**What to do**
Once you find the line with "- We randomly" in the listing below, please repeat it and every later line exactly, through the last one, without pictures.

**Extracted information**
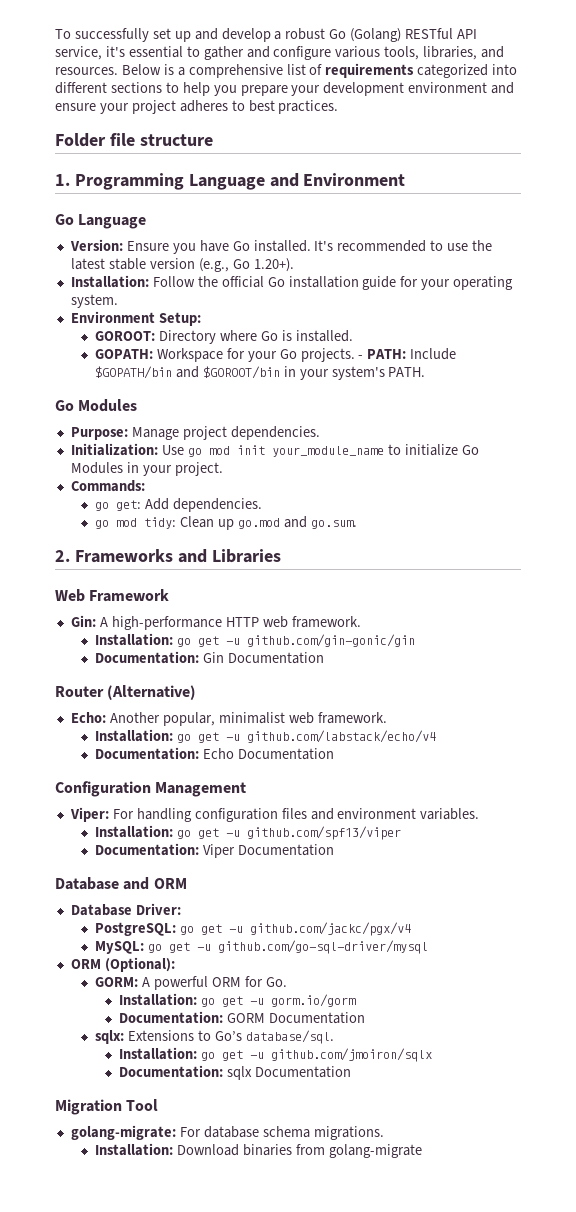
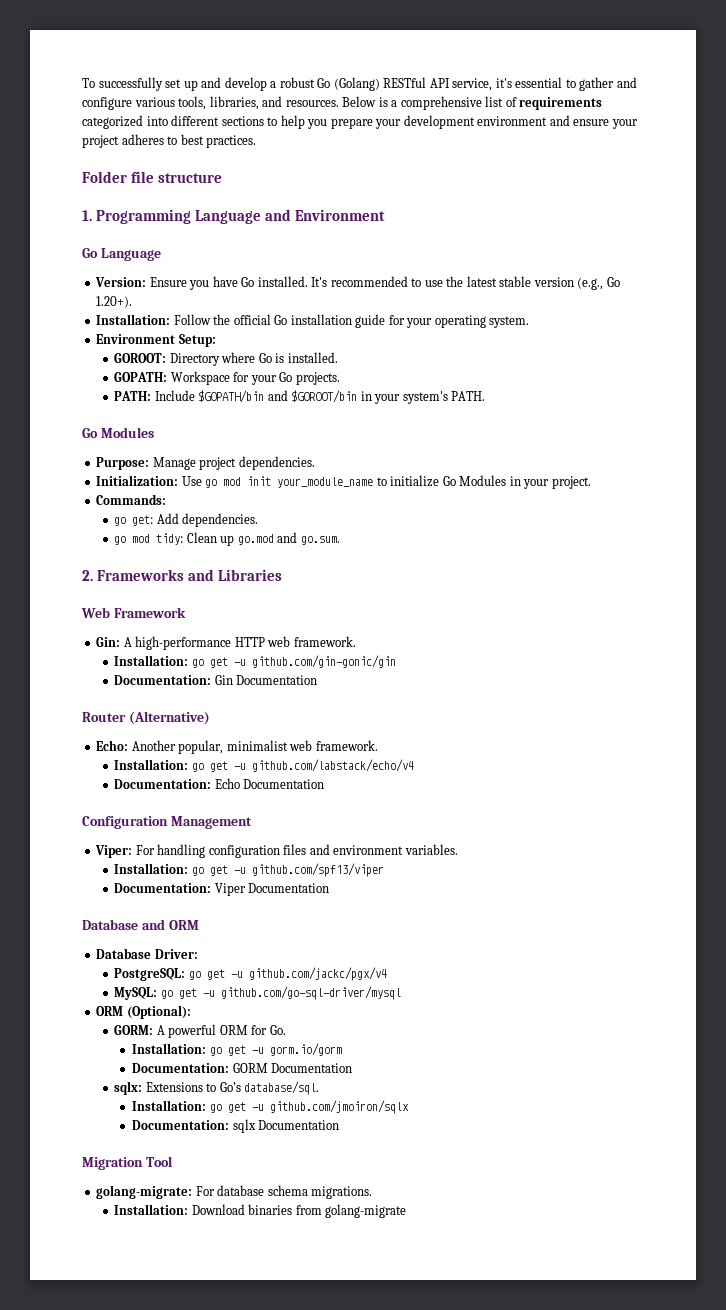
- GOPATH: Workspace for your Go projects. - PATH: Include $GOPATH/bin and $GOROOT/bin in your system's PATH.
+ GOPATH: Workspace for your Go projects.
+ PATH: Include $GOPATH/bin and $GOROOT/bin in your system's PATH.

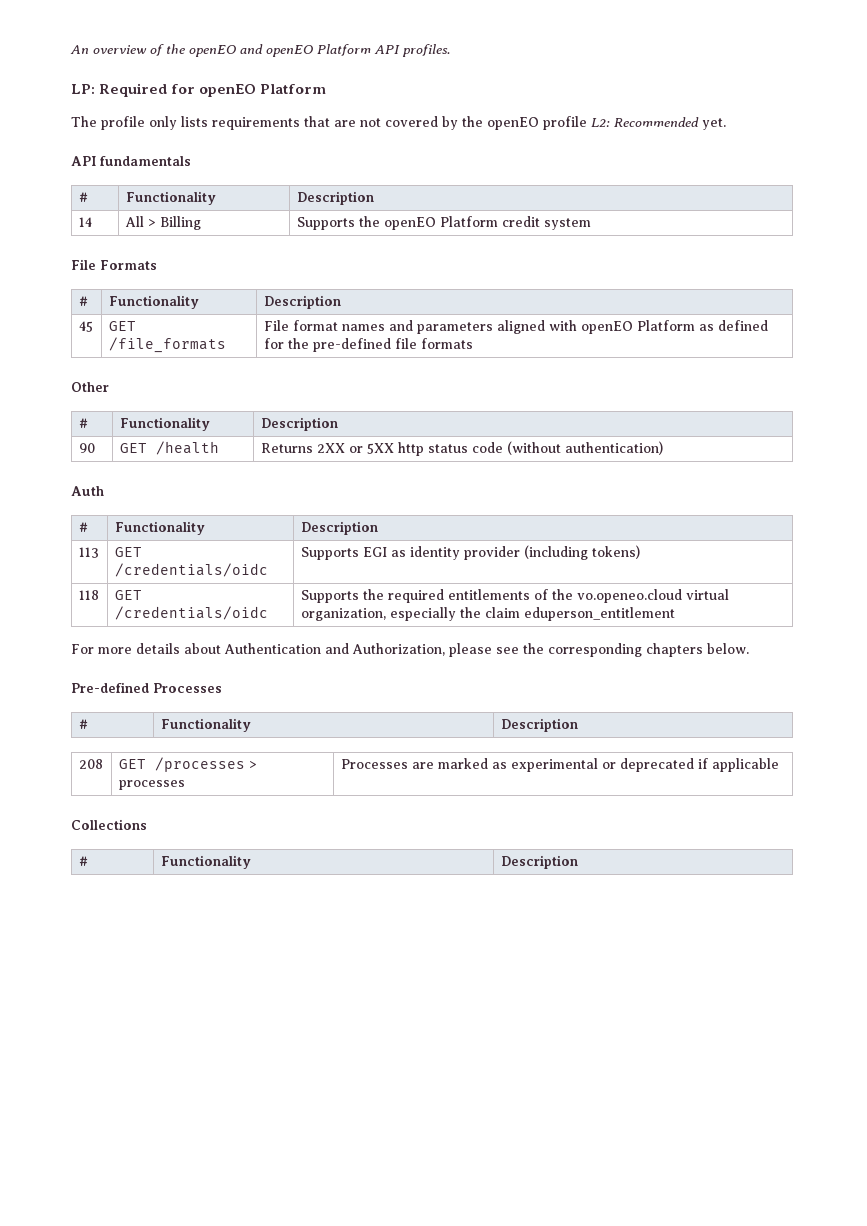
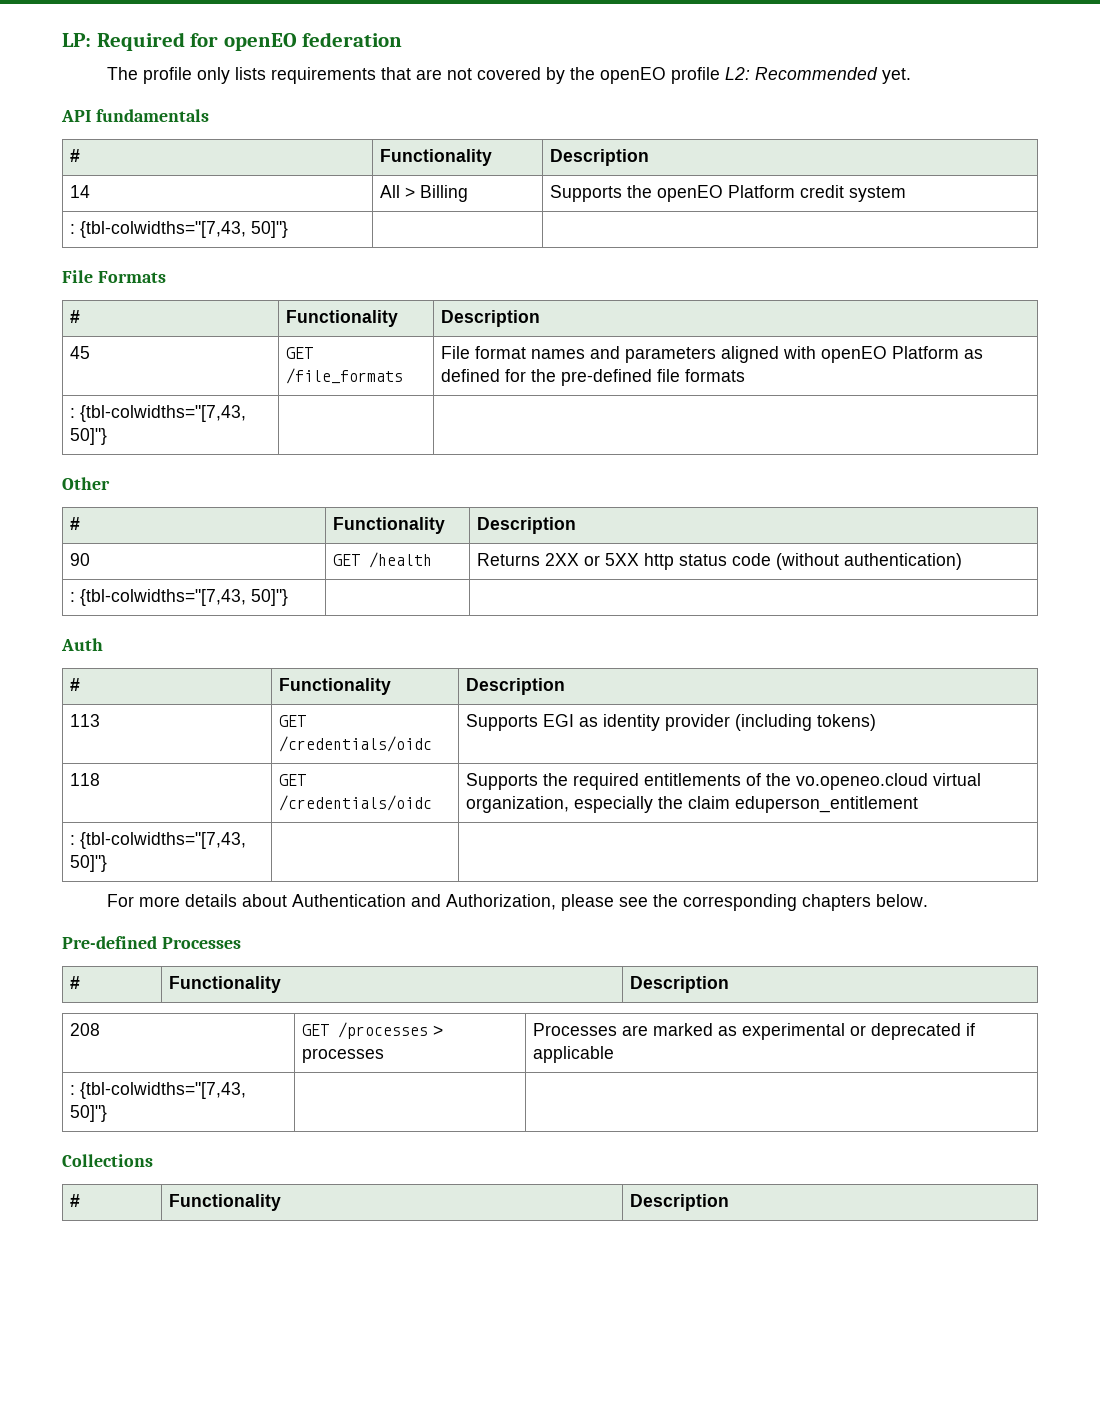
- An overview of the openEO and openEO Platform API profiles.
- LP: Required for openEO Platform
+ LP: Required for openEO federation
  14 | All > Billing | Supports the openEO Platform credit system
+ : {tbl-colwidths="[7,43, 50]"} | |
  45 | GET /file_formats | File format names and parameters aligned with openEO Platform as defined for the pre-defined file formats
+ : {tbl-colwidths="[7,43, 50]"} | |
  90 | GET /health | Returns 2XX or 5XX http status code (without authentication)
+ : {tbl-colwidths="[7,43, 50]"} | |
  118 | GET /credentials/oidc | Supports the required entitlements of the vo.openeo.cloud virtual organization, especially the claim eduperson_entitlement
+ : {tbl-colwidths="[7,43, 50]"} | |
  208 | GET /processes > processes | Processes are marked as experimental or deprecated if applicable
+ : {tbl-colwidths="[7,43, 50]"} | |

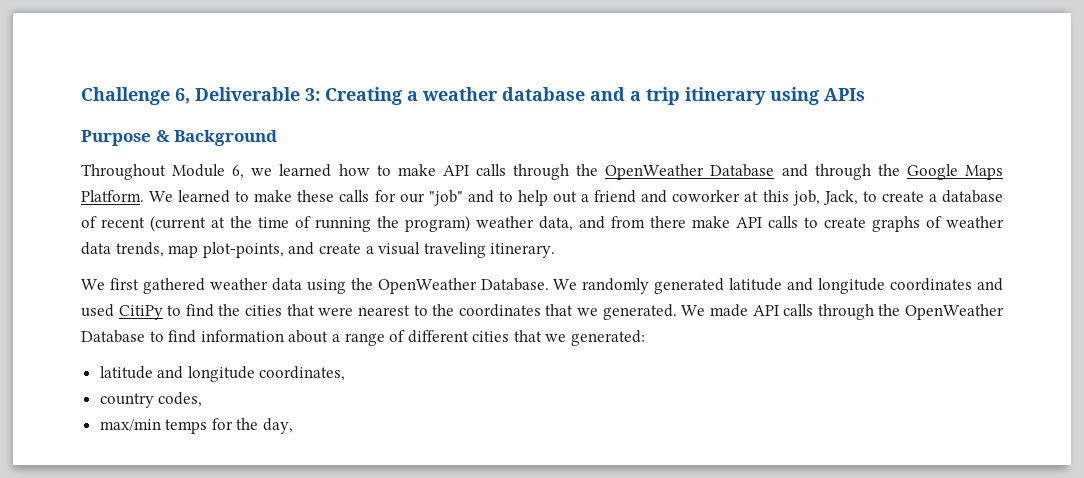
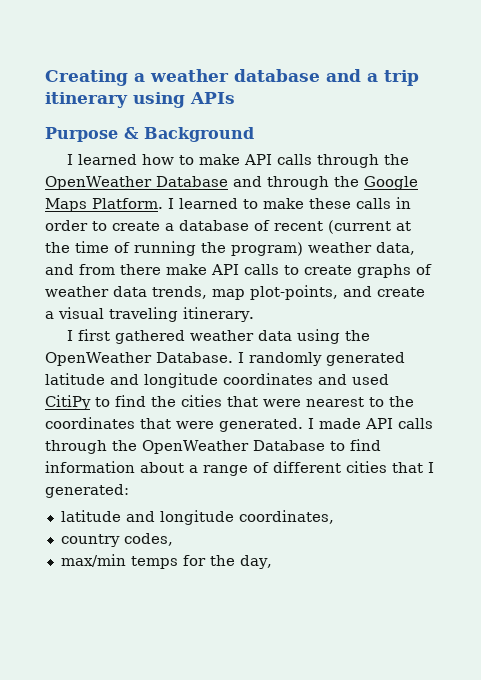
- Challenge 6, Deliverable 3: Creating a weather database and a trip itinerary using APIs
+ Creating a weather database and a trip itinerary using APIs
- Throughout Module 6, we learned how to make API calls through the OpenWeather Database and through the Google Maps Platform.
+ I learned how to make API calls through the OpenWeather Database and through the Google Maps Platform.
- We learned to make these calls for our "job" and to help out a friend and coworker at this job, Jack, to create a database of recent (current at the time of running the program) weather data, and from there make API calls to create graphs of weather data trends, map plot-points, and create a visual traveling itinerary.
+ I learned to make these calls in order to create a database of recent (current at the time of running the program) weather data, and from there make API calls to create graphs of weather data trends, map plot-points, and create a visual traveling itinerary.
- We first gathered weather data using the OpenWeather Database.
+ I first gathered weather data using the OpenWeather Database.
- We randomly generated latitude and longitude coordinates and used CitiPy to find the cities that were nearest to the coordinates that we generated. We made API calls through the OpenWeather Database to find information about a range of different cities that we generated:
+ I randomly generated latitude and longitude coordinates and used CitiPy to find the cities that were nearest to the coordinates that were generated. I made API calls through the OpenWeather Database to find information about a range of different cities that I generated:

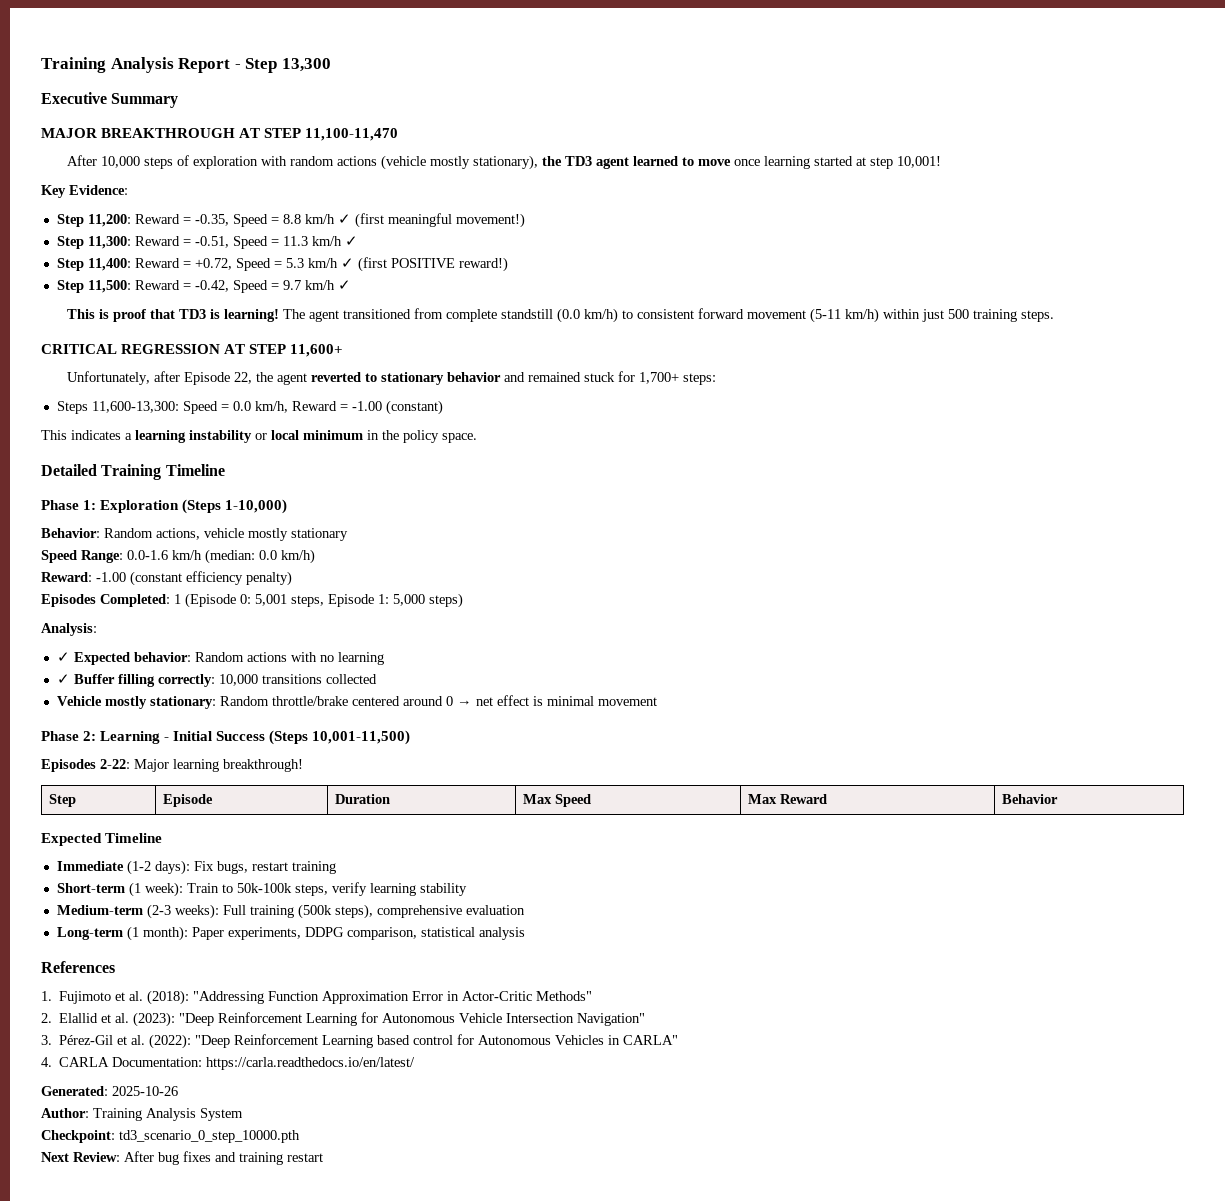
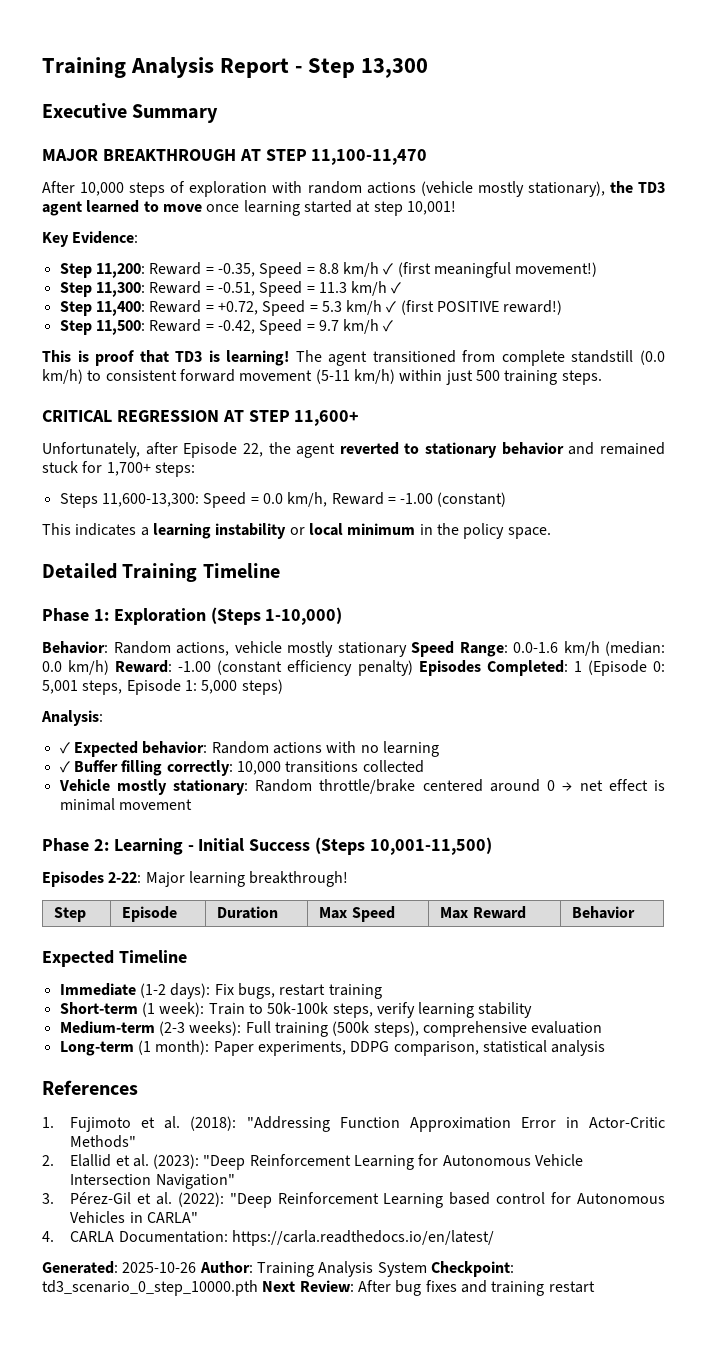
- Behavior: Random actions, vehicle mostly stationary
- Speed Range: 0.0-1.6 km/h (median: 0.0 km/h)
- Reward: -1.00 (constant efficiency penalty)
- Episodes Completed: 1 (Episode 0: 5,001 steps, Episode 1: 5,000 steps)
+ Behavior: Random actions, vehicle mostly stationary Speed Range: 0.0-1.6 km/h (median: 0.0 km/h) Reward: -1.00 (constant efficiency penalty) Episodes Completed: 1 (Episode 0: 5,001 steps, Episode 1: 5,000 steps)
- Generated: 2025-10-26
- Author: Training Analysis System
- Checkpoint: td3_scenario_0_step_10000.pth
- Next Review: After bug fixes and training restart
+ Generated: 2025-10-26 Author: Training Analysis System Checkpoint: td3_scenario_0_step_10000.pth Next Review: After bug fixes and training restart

**Reply to the task**
- We randomly generated latitude and longitude coordinates and used CitiPy to find the cities that were nearest to the coordinates that we generated. We made API calls through the OpenWeather Database to find information about a range of different cities that we generated:
+ I randomly generated latitude and longitude coordinates and used CitiPy to find the cities that were nearest to the coordinates that were generated. I made API calls through the OpenWeather Database to find information about a range of different cities that I generated:

- Behavior: Random actions, vehicle mostly stationary
- Speed Range: 0.0-1.6 km/h (median: 0.0 km/h)
- Reward: -1.00 (constant efficiency penalty)
- Episodes Completed: 1 (Episode 0: 5,001 steps, Episode 1: 5,000 steps)
+ Behavior: Random actions, vehicle mostly stationary Speed Range: 0.0-1.6 km/h (median: 0.0 km/h) Reward: -1.00 (constant efficiency penalty) Episodes Completed: 1 (Episode 0: 5,001 steps, Episode 1: 5,000 steps)
- Generated: 2025-10-26
- Author: Training Analysis System
- Checkpoint: td3_scenario_0_step_10000.pth
- Next Review: After bug fixes and training restart
+ Generated: 2025-10-26 Author: Training Analysis System Checkpoint: td3_scenario_0_step_10000.pth Next Review: After bug fixes and training restart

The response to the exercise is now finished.